#### [What you need to do]
An exact, complete copy of the entries is needed, with the pictures left out.

#### [Data excerpts]
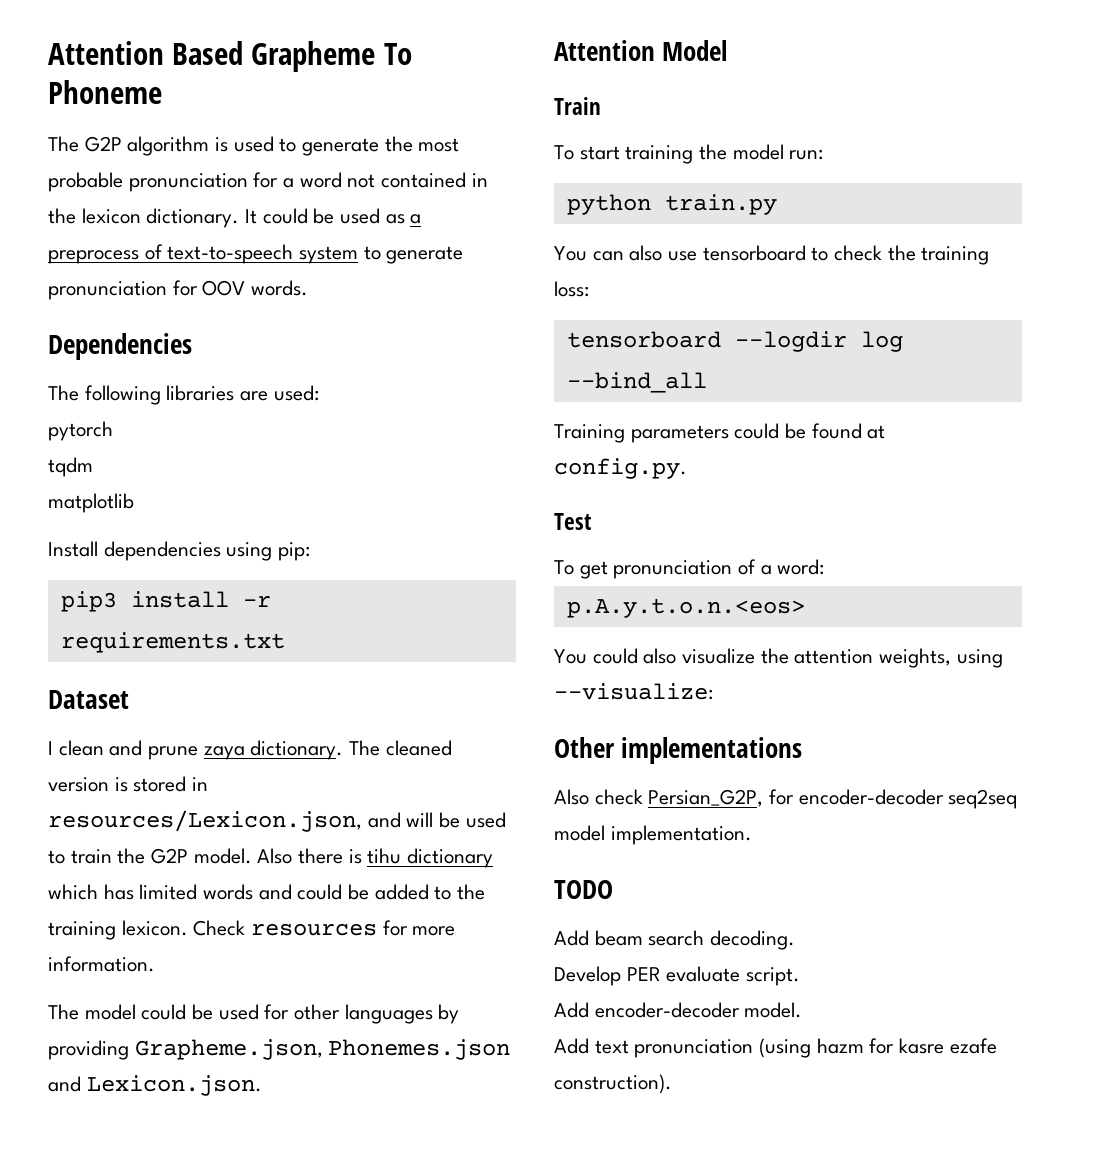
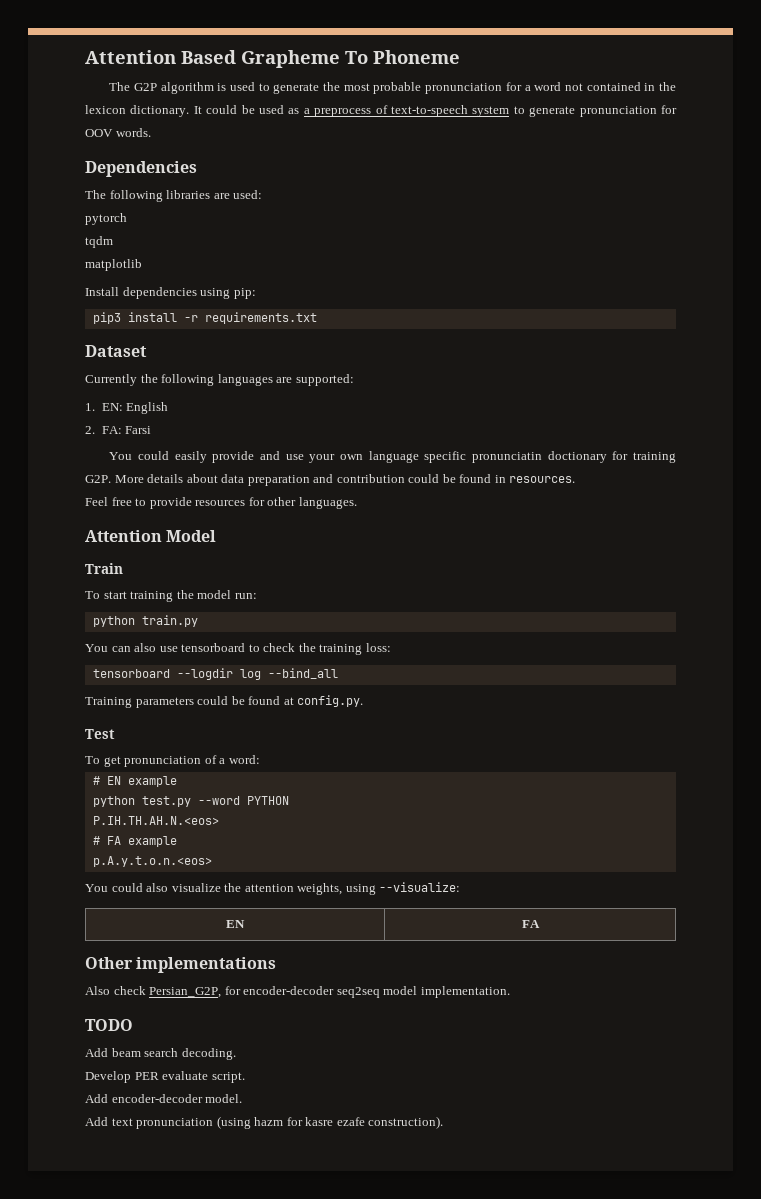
[48,740,452,760] [48,776,209,792] [48,810,506,832] [48,848,494,868] [48,884,486,900] [48,920,456,940] [48,956,155,972] [48,1004,460,1024] [48,1039,511,1060] [48,1075,262,1096] I clean and prune zaya dictionary. The cleaned version is stored in resources/Lexicon.json, and will be used to train the G2P model. Also there is tihu dictionary which has limited words and could be added to the training lexicon. Check resources for more information. // The model could be used for other languages by providing Grapheme.json, Phonemes.json and Lexicon.json. -> [85,374,354,386] [85,402,169,414] [85,426,152,434] [109,451,676,463] [85,474,576,486] [85,497,357,509] Currently the following languages are supported: // 1. EN: English // 2. FA: Farsi // You could easily provide and use your own language specific pronunciatin doctionary for training G2P. More details about data preparation and contribution could be found in resources. // Feel free to provide resources for other languages.
(825, 567) none -> [92,776,177,787] [92,796,289,807] [92,816,219,825] [92,836,177,847] // # EN example // python test.py --word PYTHON // P.IH.TH.AH.N.<eos> // # FA example
(713, 691) none -> [226,920,245,928] [521,920,540,928] // EN | FA

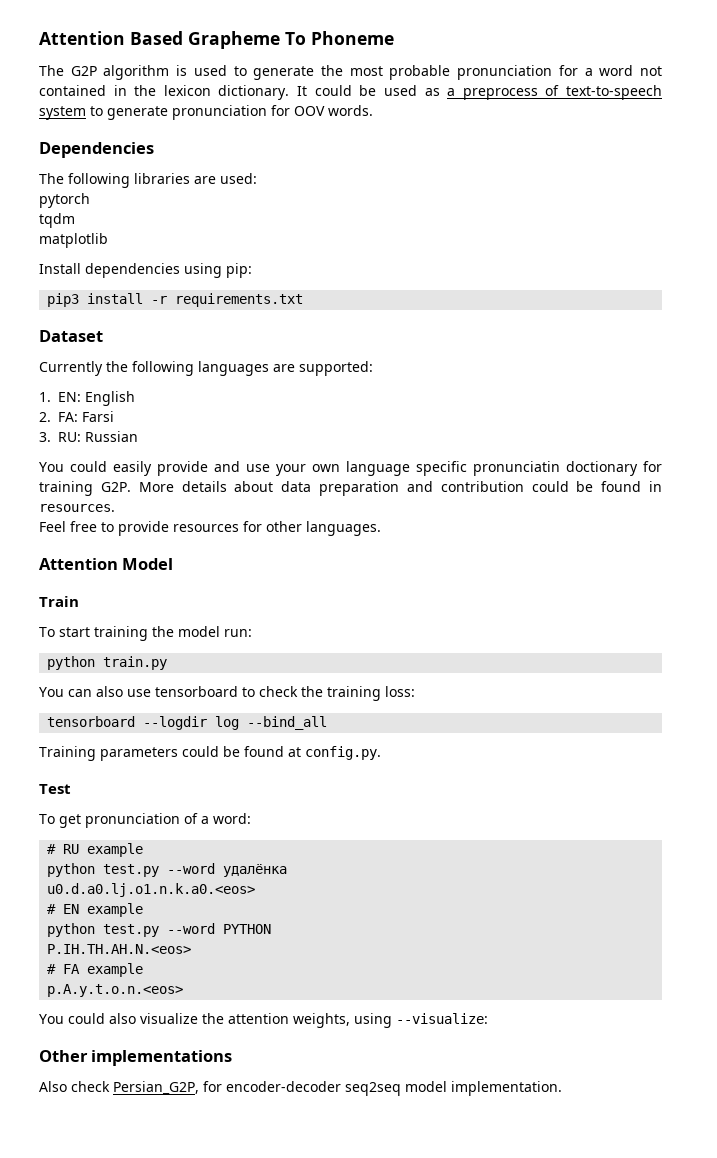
(152, 430) none -> [39,431,138,442] // 3. RU: Russian
(260, 759) none -> [47,843,144,857] [47,863,288,877] [47,883,256,897] // # RU example // python test.py --word удалёнка // u0.d.a0.lj.o1.n.k.a0.<eos>
[226,920,245,928] [521,920,540,928] // EN | FA -> (488, 1018) none
[85,1019,133,1031] [85,1048,236,1060] [85,1071,245,1083] [85,1094,243,1103] [85,1116,444,1129] // TODO // Add beam search decoding. // Develop PER evaluate script. // Add encoder-decoder model. // Add text pronunciation (using hazm for kasre ezafe construction). -> (562, 1088) none

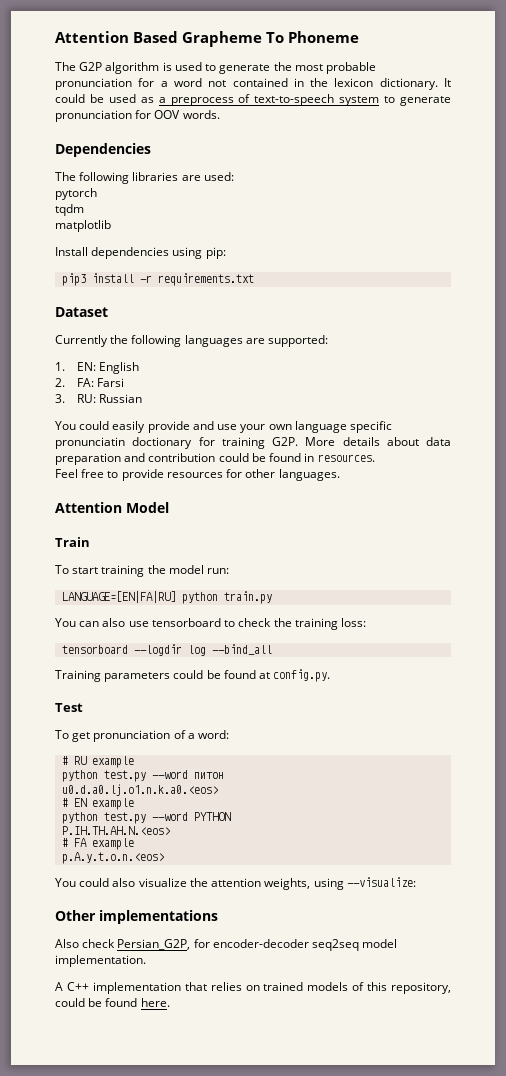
(252, 633) none -> [62,591,177,603] LANGUAGE=[EN|FA|RU]
[223,864,288,877] удалёнка -> [194,772,225,779] питон
(562, 1088) none -> [55,982,451,994] [55,998,170,1007] // A C++ implementation that relies on trained models of this repository, could be found here.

#### [Response below]
[48,740,452,760] [48,776,209,792] [48,810,506,832] [48,848,494,868] [48,884,486,900] [48,920,456,940] [48,956,155,972] [48,1004,460,1024] [48,1039,511,1060] [48,1075,262,1096] I clean and prune zaya dictionary. The cleaned version is stored in resources/Lexicon.json, and will be used to train the G2P model. Also there is tihu dictionary which has limited words and could be added to the training lexicon. Check resources for more information. // The model could be used for other languages by providing Grapheme.json, Phonemes.json and Lexicon.json. -> [85,374,354,386] [85,402,169,414] [85,426,152,434] [109,451,676,463] [85,474,576,486] [85,497,357,509] Currently the following languages are supported: // 1. EN: English // 2. FA: Farsi // You could easily provide and use your own language specific pronunciatin doctionary for training G2P. More details about data preparation and contribution could be found in resources. // Feel free to provide resources for other languages.
(825, 567) none -> [92,776,177,787] [92,796,289,807] [92,816,219,825] [92,836,177,847] // # EN example // python test.py --word PYTHON // P.IH.TH.AH.N.<eos> // # FA example
(713, 691) none -> [226,920,245,928] [521,920,540,928] // EN | FA

(152, 430) none -> [39,431,138,442] // 3. RU: Russian
(260, 759) none -> [47,843,144,857] [47,863,288,877] [47,883,256,897] // # RU example // python test.py --word удалёнка // u0.d.a0.lj.o1.n.k.a0.<eos>
[226,920,245,928] [521,920,540,928] // EN | FA -> (488, 1018) none
[85,1019,133,1031] [85,1048,236,1060] [85,1071,245,1083] [85,1094,243,1103] [85,1116,444,1129] // TODO // Add beam search decoding. // Develop PER evaluate script. // Add encoder-decoder model. // Add text pronunciation (using hazm for kasre ezafe construction). -> (562, 1088) none

(252, 633) none -> [62,591,177,603] LANGUAGE=[EN|FA|RU]
[223,864,288,877] удалёнка -> [194,772,225,779] питон
(562, 1088) none -> [55,982,451,994] [55,998,170,1007] // A C++ implementation that relies on trained models of this repository, could be found here.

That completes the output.